Osmanlı Devleti’nde Tanzimat öncesi dönemde yetimler ve kimsesizler, toplumun ve vakıfların himayesi altındaydı.

Osmanlı döneminde yetim gençlerin eğitim ve öğretimi, meslek sahibi olmaları, her türlü bakım ve ihtiyaçları vakıflar tarafından karşılanmaktaydı. Hatta şer’iyye sicilleri içerisinde müstâkil yetim sicilleri tutulmuştur. Bu sicilleri incelediğimizde onlara vasî tayin edildiği, bakım ve nafakalarının sağlandığı, mallarının muhafazası, işletilmesi ve kontrolünün devlet eliyle yazıldığı görülmektedir.

Tanzimat sonrasında ise 1851 yılında Emvâl-i Eytâm Nezareti’nin kuruluşuyla başlayan ve taşrada eytam müdürlüklerinin tesisiyle devam eden süreç sonunda, 1874 yılında Şeyhülislamlık bünyesinde Meclis-i İdare-i Emvâl-i Eytâm kurulmuştur. Bu meclisin, yetimlerin mallarını muhafaza etmek, tereke yazımında haklarını korumak, rüşdünü ispat edenlerin mallarını kendilerine teslim etmek ve taşradaki eytam sandıklarını denetlemek gibi görevleri bulunmaktaydı. Yetimlerin haklarını koruma hususunda devlet titizlik gösterdiği gibi onların eğitimleri ile de ilgilenmiş hatta bu durum devletin en temel meselelerinden biri haline gelmiştir. Osmanlı Devleti’nde çocukların ve gençlerin bedenî, zihnî, ahlâkî yönden gelişmesi ve olgunlaşması için birçok müessese kurulmuştur. Gençlerin sıbyan mektebiyle başlayan ilim yolculuğu, rüşdiyeler ve dârulmuallimin ile devam etmiştir. Gençlerin öncelikli olarak muhafazası, ikinci aşamada meslek edinmeleri için vakıflar ve dernekler tesis edilmiştir.
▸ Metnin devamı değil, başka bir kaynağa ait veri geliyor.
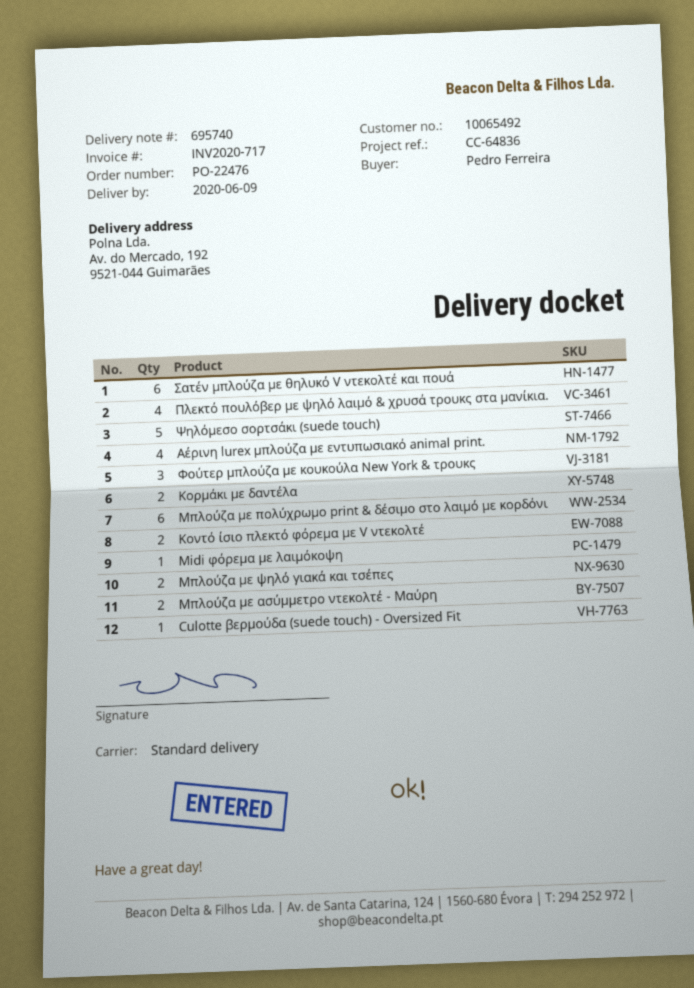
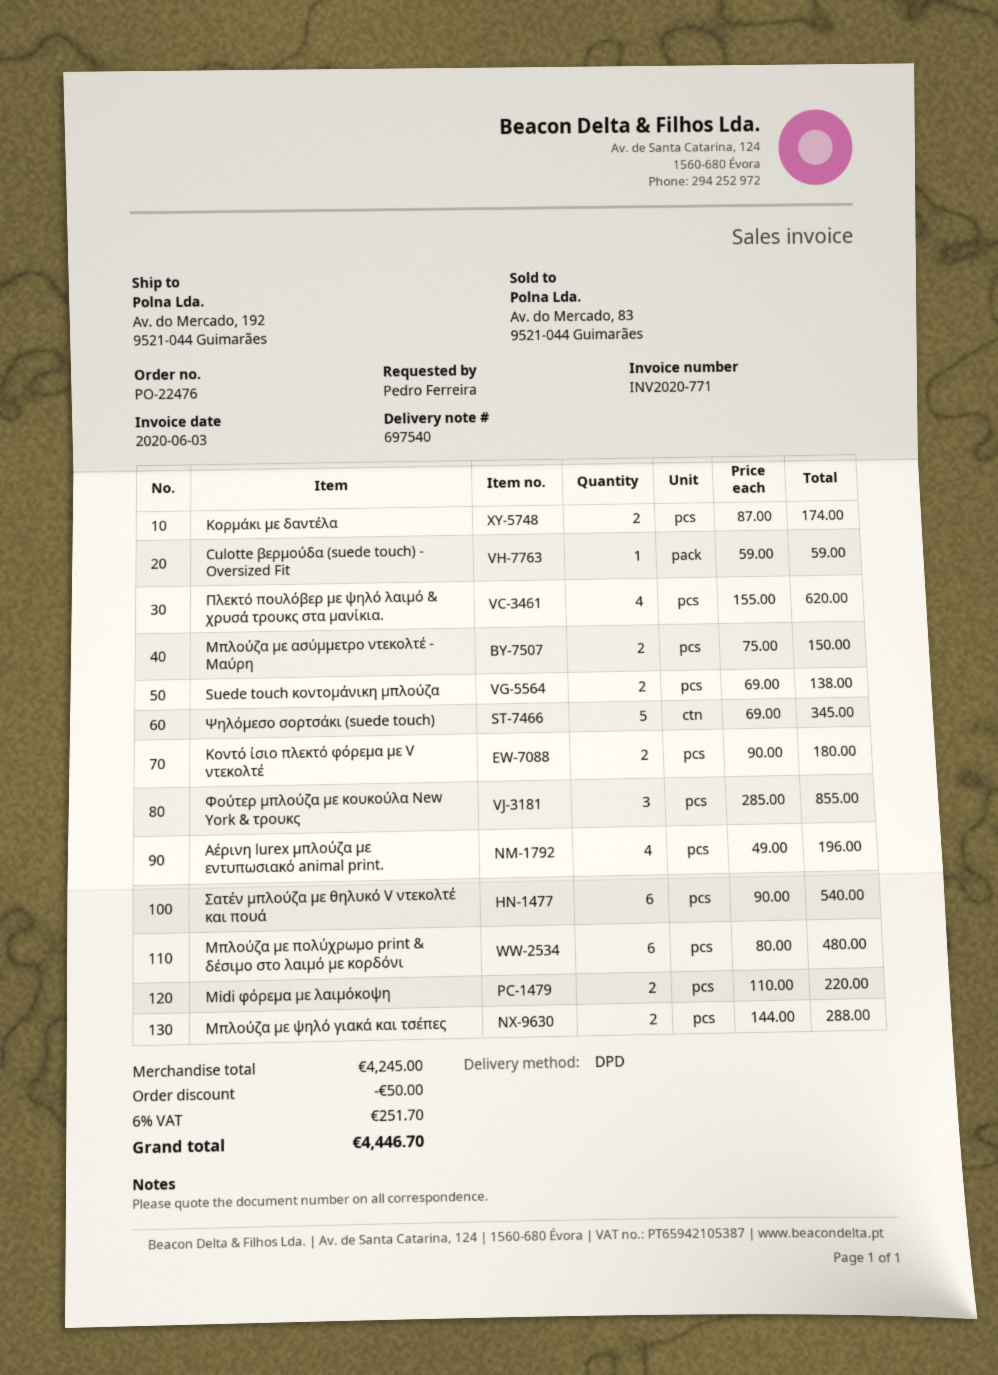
delivery note number: 695740 -> 697540
invoice number: INV2020-717 -> INV2020-771
shipping method: standard -> DPD
Midi φόρεμα με λαιμόκοψη: 1 -> 2
Suede touch κοντομάνικη μπλούζα: none -> 2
Yetim ve öksüz çocuklara, sevgi dolu bir ortam hazırlamak, eğitimiyle ilgilenmek, güzel ahlâk ve davranışlar kazandırmak toplumun maddî-manevî sorumlulukları arasındadır. Yetim ve kimsesizler için birçoğu devlet desteğiyle açılan bu kurumlarda, çocukların ve gençlerin emniyet, güvenme, dayanma, korunma, sığınma, kabul görme, sayılma ve sevilme gibi temel duygusal ihtiyaçları büyük oranda karşılanmıştır.

DÂRÜŞŞAFAKA

30 Mart 1864 tarihinde Daire-i Askeriyye Ruznamçecisi Yusuf Paşa’nın teşviki ile Vidinli Tevfik Paşa ve Gazi Ahmet Muhtar Paşa’nın da desteğiyle yetim ve Müslüman fakir çocuklara ücretsiz eğitim vermek amacıyla Beyazıt’ta Simkeşhâne-i Âmire’de Valide Emetullah Mektebi’nde Cemiyet-i Tedrisiyye-i İslâmiyye adıyla bir cemiyet kurulmuştur.
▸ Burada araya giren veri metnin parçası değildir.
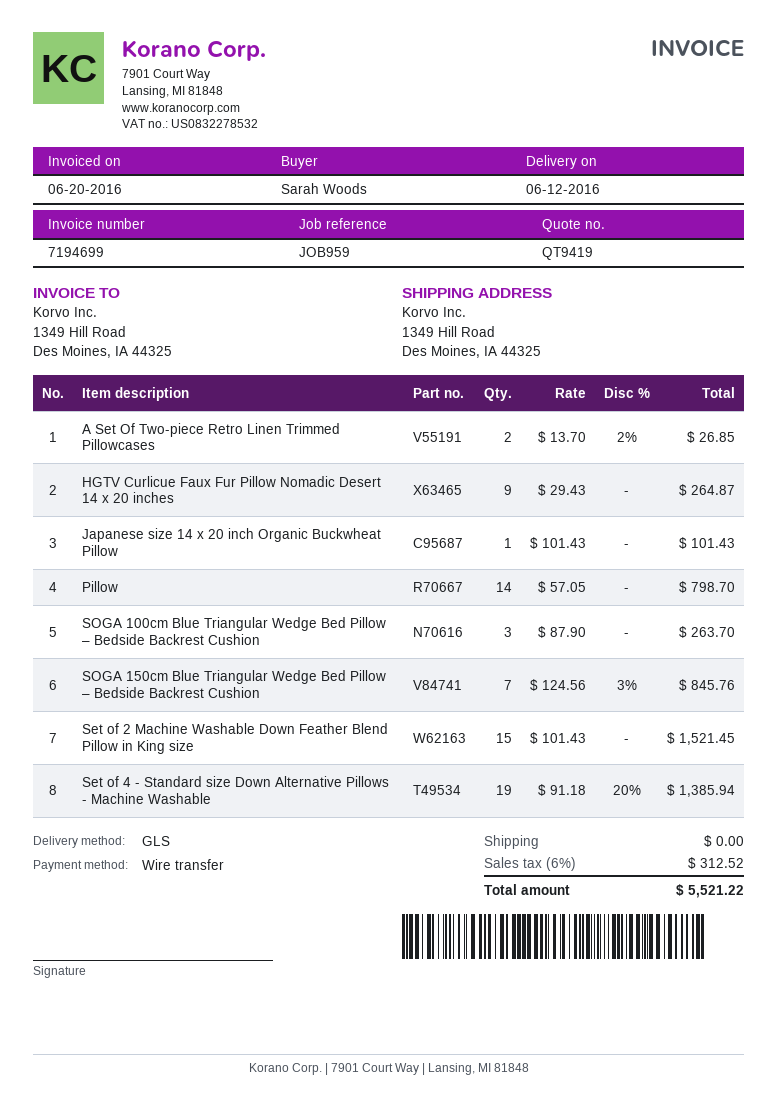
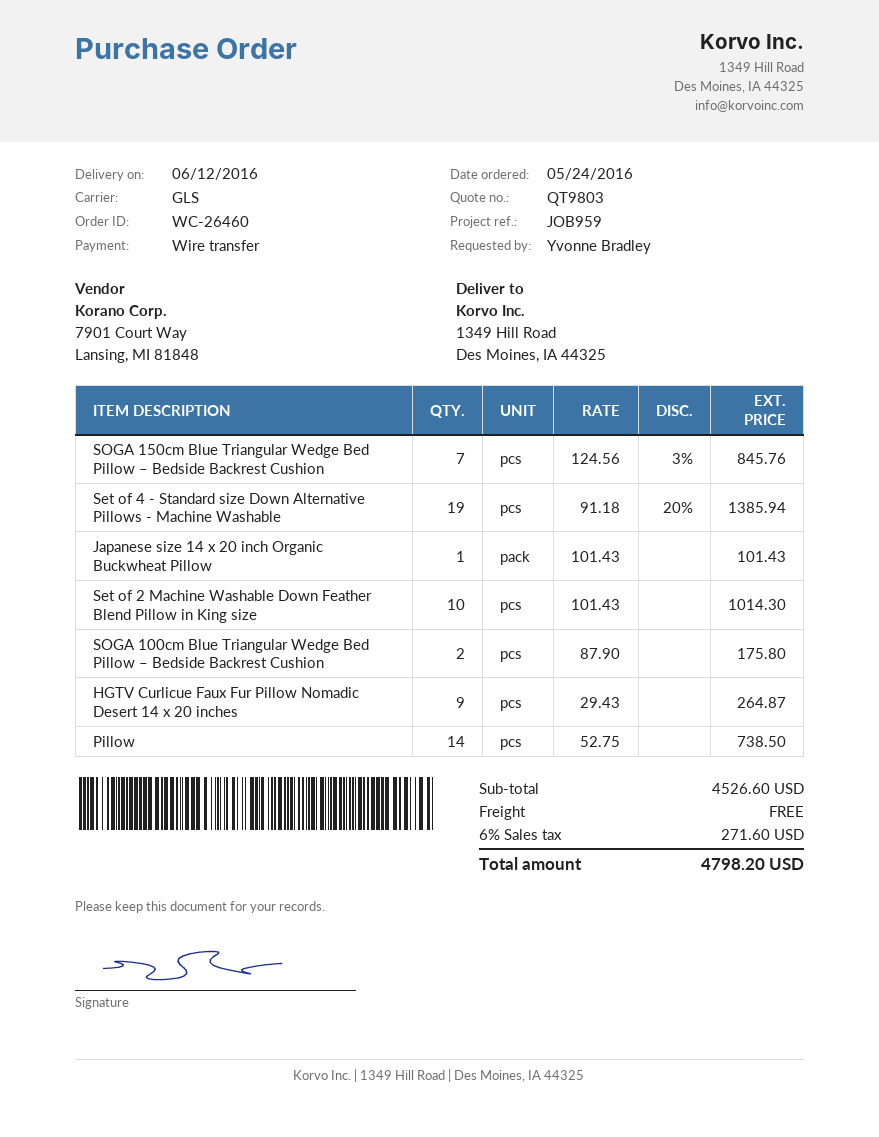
quote number: QT9419 -> QT9803
ordered by: Sarah Woods -> Yvonne Bradley
A Set Of Two-piece Retro Linen Trimmed Pillowcases: 2 x 13.70 - 2% = 26.85 -> none
Pillow: 14 x 57.05 = 798.70 -> 14 x 52.75 = 738.50
SOGA 100cm Blue Triangular Wedge Bed Pillow – Bedside Backrest Cushion: 3 x 87.90 = 263.70 -> 2 x 87.90 = 175.80
Set of 2 Machine Washable Down Feather Blend Pillow in King size: 15 x 101.43 = 1521.45 -> 10 x 101.43 = 1014.30
tax: 6% = 312.52 -> 6% = 271.60
total: 5521.22 -> 4798.20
Mekân olarak Sultan Selim ile Fatih Camii arasında bir tepe tercih edilmiştir. Dönemin padişahı Sultan Abdülaziz’in 210.000 kuruş yardımıyla arsası satın alınan Dârüşşafaka’nın 16 Ağustos 1868 tarihinde inşasına başlanmıştır. Okulun planını ise Sermimar Ohannes Kalfa çizmiştir. Mektep, 28 Haziran 1873 tarihinde eğitime başlamış ve cemiyetin kurduğu bu okullar ilk halk okulu şeklinde tanımlanmıştır.

15 Temmuz 1297 tarihinde bu mektep ilk mezunlarını vermiştir. Dârüşşafaka, ilk kez kendi öğrencileri için kitap yazdıran ve birçok eseri de tercüme ettiren bir okul olarak tarihe geçmiştir. Yusuf Ziya Bey’in “Hesab” isimli eseri döneminde en çok okutulan matematik kitabı olmuştur. Dârüşşafaka’nın iletişim ve teknoloji alanında üstlendiği rol de hatırlanmalıdır. Bu okuldan mezun olanların çoğu Telgraf ve Posta Nezareti’nde görev almıştır. Hatta Birinci Dünya Savaşı süresince hükümetin işten çıkardığı yabancı memurların yerine Dârüşşafaka mezunları istihdam edilmiştir.

DÂRÜLACEZE

II. Abdülhamid, Osmanlı-Rus savaşlarından sonra İstanbul ve Anadolu’da hasta, sakat ve kimsesizleri bir çatı altında toplamak istemiştir. Bunun için yetim, bîkes, dilenci, sokağa terk edilmiş ve aile ortamından yoksun gençlere kucak açarak onların barınacağı uygun ev ortamı oluşturmuştur. Onlar için tesis ettiği kurumlara dâr/ev anlamında Dârüşşafaka, Dârüleytam ve Dârülaceze isimlerini vermiştir.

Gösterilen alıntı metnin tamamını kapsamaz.